Now you could do even do better if, after BTC declined 65%, you started buying coins like $ETH or $ADA that will bounce more than $BTC. Those coins bounce more, so your bounce up would likely be even better.
That focus on alt-coins is exactly how I ended up with a 17.7x return on $ETH this last run.
As a caveat, I’m not going to go crazy picking alt-coins with this approach for a simple reason: a lot of them will not survive a crypto-winter. Most of those winters last about twice as long as the simulation–so bear this in mind. Realistically, if the bubble is done now, then I’d expect 2023 to be the beginning of the new bull run (not the end).
That’s why I only like coins in the top 10 for Bitcoin declines, and I really only like coins that have a strong future. Ultimately, I think that $ETH will surpass $BTC as the top coin.

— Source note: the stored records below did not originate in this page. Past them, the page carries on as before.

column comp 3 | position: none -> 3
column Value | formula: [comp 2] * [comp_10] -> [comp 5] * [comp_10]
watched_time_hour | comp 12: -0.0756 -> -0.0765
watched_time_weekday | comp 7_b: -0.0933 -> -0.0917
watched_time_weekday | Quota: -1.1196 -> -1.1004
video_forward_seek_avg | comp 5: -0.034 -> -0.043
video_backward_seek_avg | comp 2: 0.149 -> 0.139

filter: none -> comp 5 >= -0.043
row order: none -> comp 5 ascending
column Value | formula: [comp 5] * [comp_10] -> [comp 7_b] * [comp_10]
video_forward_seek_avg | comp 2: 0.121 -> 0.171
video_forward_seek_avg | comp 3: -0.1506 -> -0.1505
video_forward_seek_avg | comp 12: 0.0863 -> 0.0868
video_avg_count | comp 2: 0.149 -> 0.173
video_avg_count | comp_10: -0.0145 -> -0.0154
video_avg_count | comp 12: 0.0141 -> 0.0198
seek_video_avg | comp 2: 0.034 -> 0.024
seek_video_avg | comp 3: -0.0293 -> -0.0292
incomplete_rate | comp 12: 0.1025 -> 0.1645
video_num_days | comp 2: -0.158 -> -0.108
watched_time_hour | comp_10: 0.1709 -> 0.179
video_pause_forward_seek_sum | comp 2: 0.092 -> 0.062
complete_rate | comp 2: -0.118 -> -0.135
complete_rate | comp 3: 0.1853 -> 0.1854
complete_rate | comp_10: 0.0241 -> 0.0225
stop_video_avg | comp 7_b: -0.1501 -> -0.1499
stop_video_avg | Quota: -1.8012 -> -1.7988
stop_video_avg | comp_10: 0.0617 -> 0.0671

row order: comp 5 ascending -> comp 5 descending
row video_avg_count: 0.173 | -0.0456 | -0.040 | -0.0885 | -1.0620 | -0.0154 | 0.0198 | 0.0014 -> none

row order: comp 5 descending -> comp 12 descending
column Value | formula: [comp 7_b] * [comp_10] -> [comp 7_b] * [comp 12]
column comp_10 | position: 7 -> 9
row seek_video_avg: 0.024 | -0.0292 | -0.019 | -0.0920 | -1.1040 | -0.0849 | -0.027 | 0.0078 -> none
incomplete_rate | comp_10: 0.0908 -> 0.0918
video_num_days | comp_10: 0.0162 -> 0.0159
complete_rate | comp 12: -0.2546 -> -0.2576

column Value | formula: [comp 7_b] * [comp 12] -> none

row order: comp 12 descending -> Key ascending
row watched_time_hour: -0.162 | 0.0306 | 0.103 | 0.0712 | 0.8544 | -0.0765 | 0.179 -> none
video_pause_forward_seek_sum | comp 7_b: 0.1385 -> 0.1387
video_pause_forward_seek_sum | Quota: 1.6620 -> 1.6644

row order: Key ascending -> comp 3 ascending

And as far as platforms are concerned ($ETH is a platform coin that supports other coins), $ADA and $BNB have proven themselves the best competitors–at least right now. So, I might buy them for this approach.
I’ll be doing lots of other stuff too, including setting up an ETH 2.0 node, staking my coins while I’m hodling (to return more money while I wait), and buying crypto-miners on the bounce.
Paid subscribers will get the play by play on all that.
Even if you’re not a paying subscriber, I try to give you something in each lesson that will deliver at least 100% or better returns. This time I’ve given you an alternative to HODL-ing that’s about 2.4x better. It’s also amazingly simple to follow.
General financial disclaimer: This post is provided for entertainment purposes only. I am not giving you financial advice and I am not a financial advisor. You should expect no financial returns one way or another based on my statements. These points hold equally for any statements that could be attributed to The Art of The Bubble or any related business entities. If you decide to buy or invest in anything, then your returns and potential losses are your own. No statements about taxation are taxable advice and you are encouraged to consult your own tax professional. You are also encouraged to do your own due diligence before investing in anything.
Specific disclaimer: I own more stocks and bonds than I discuss here, but they are not relevant to bubble trading. Anything that is relevant, I let you know my position in them through the charts above.